Le président de la Transition guinéenne a fait son grand oral ce jeudi, 21 septembre 2023, à l’assemblée générale des Nations Unies à New York. Et, du haut de cette tribune, le colonel Mamadi Doumbouya a dénoncé le paternalisme et la condescendance avec lesquels les puissances occidentales s’adressent à l’Afrique. Mais, il s’est aussi employé à justifier les motivations des coups d’Etats sur le continent.

« Nous africains sommes fatigués, épuisés des catégorisations dans lesquelles les uns et les autres veulent nous cantonner… Nous mettre sous la coupe de telle ou telle puissance est une insulte, du mépris, du racisme vis-à-vis d’un continent de plus d’un milliard trois cent millions de personnes. Il est important dans cette prestigieuse et influente assemblée que l’on comprenne clairement, définitivement que l’Afrique de papa, la vieille Afrique, c’est terminé… C’est le moment de prendre en compte nos droits, de nous donner notre place, mais aussi et surtout le moment d’arrêter de nous faire la leçon, d’arrêter de nous traiter comme des enfants », a martelé le colonel Mamadi Doumbouya.

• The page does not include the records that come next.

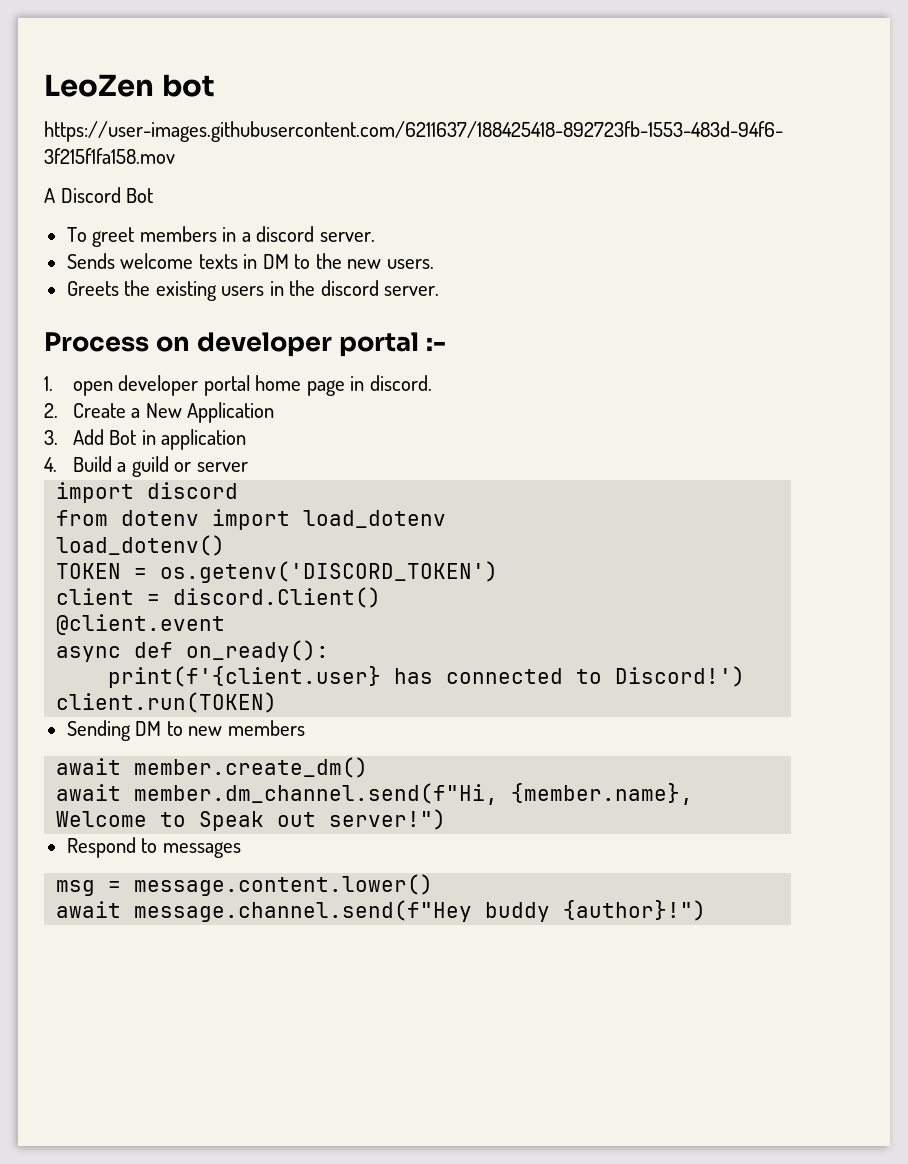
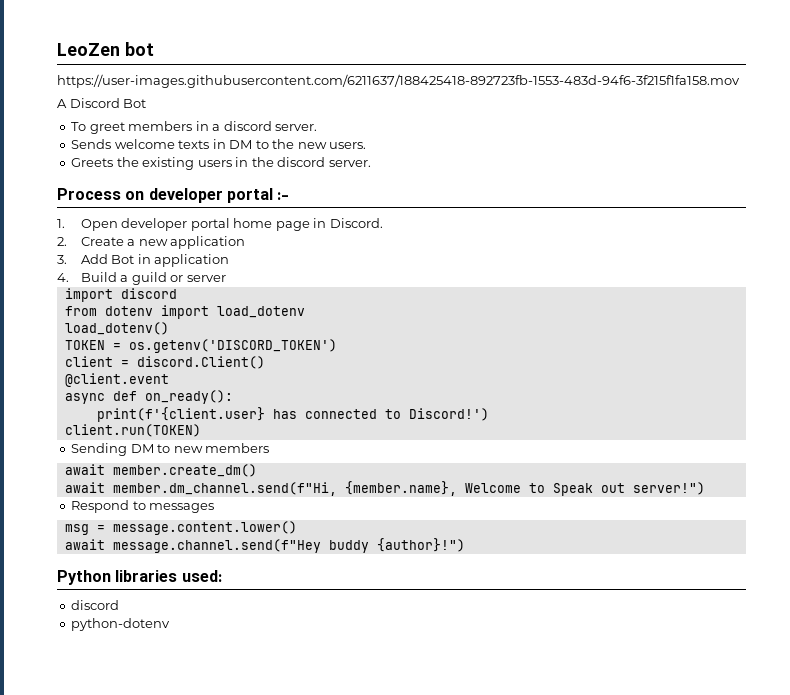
[72,381,113,396] open -> [80,219,118,231] Open
[369,375,432,391] discord. -> [329,218,383,228] Discord.
[145,402,275,423] New Application -> [138,236,246,249] new application
(707, 910) none -> [57,570,222,585] [71,600,120,610] [71,618,171,631] // Python libraries used: // discord // python-dotenv

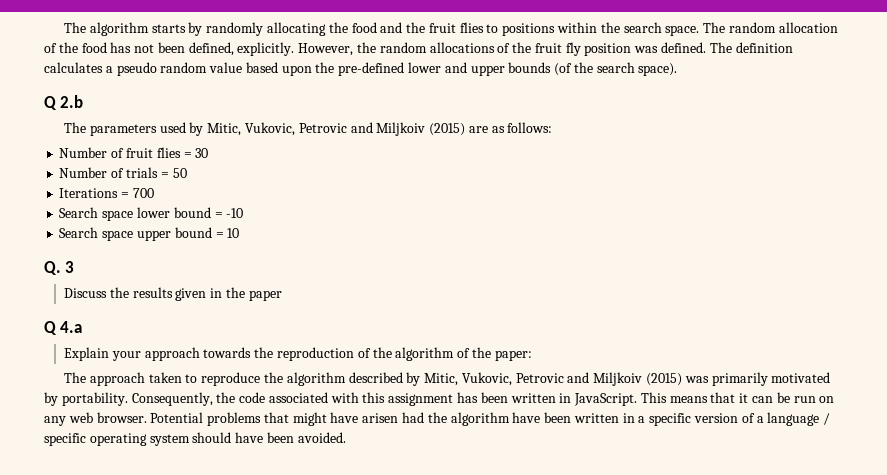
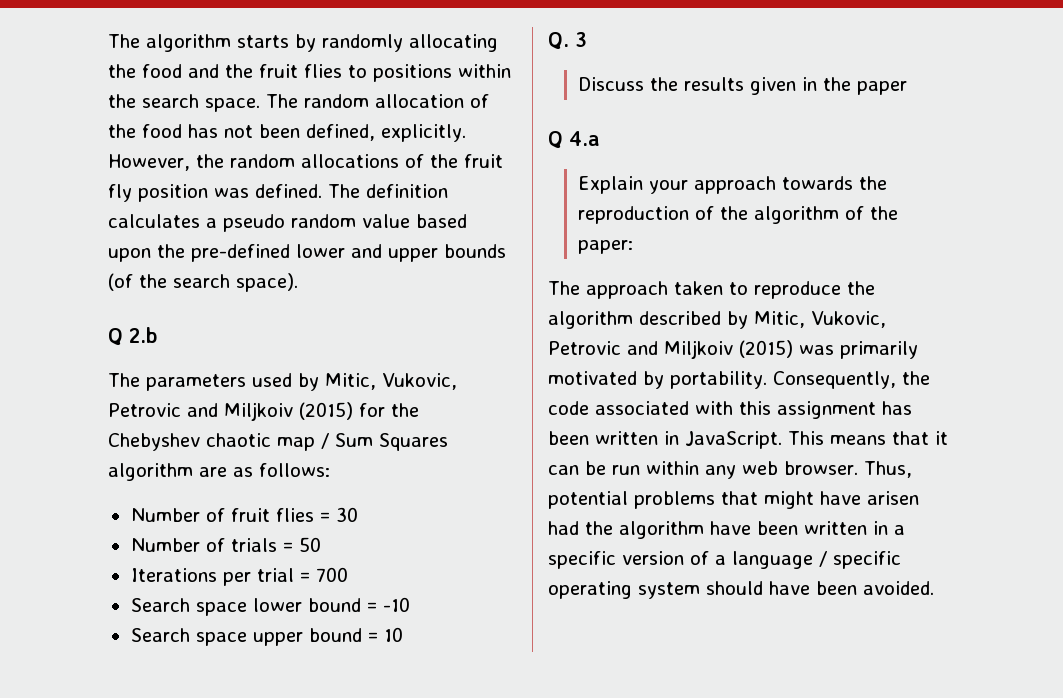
(466, 129) none -> [359,403,419,417] [108,433,448,451] [108,463,193,481] for the Chebyshev chaotic map / Sum Squares algorithm
(119, 193) none -> [222,568,294,586] per trial
[819,396,835,403] on -> [646,461,699,475] within
[150,412,204,423] Potential -> [863,461,912,478] [548,491,628,509] Thus, potential

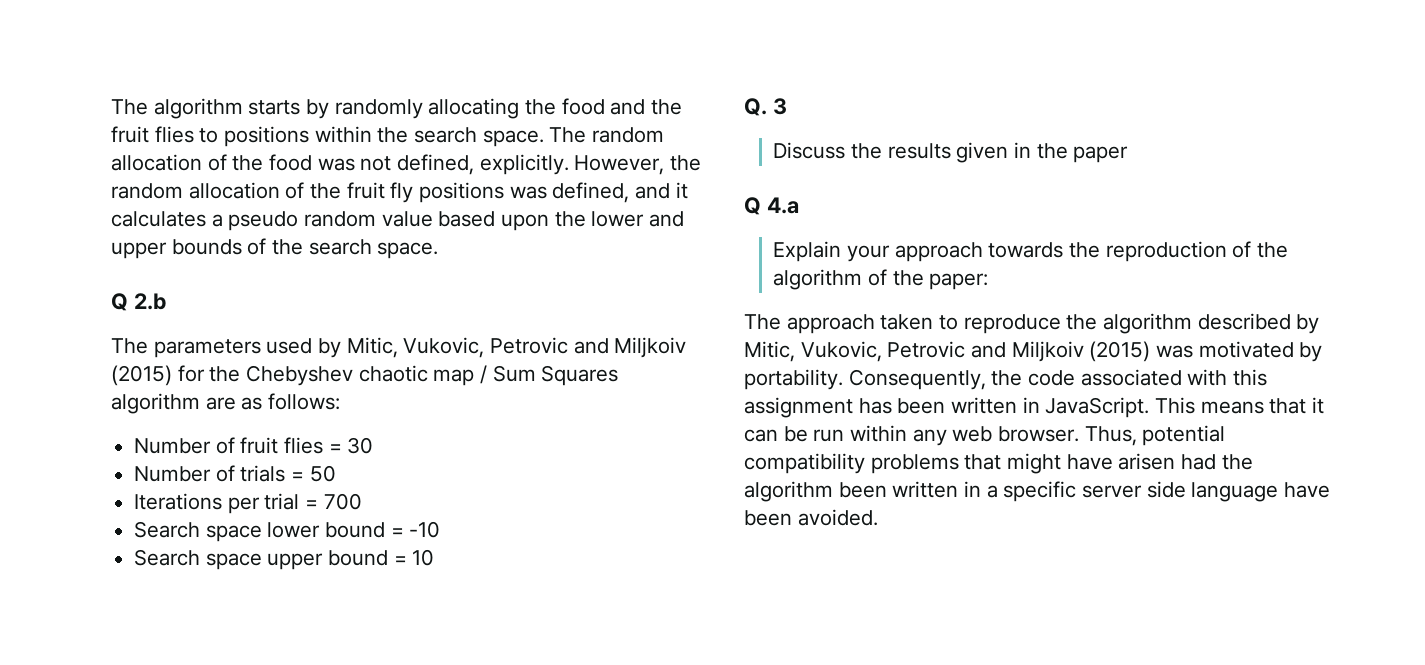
[188,124,300,138] has not been -> [317,156,392,171] was not
[301,154,399,168] allocations -> [188,182,280,199] allocation
[138,184,448,202] position was defined. The definition -> [419,182,688,203] positions was defined, and it
[191,244,290,262] pre-defined -> (586, 219) none
[108,273,298,292] (of the search space). -> [247,238,439,259] of the search space.
[840,341,918,359] primarily -> (1194, 351) none
(628, 500) none -> [744,453,865,474] compatibility
[710,521,751,535] have -> (833, 491) none
[622,551,901,569] [548,581,763,599] version of a language / specific operating system should -> [1082,481,1279,502] server side language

Cependant, pour Abdoulaye Kourouma, le leader du parti RRD et secrétaire exécutif de l’Union pour la refondation de l’Afrique, c’est le côté panafricaniste de cette allocution qui est séduisant. Mais, pour ce qui est des raisons des putschs militaires, cet ancien député guinéen assure que le cas de la Guinée est loin d’être alléchant aujourd’hui.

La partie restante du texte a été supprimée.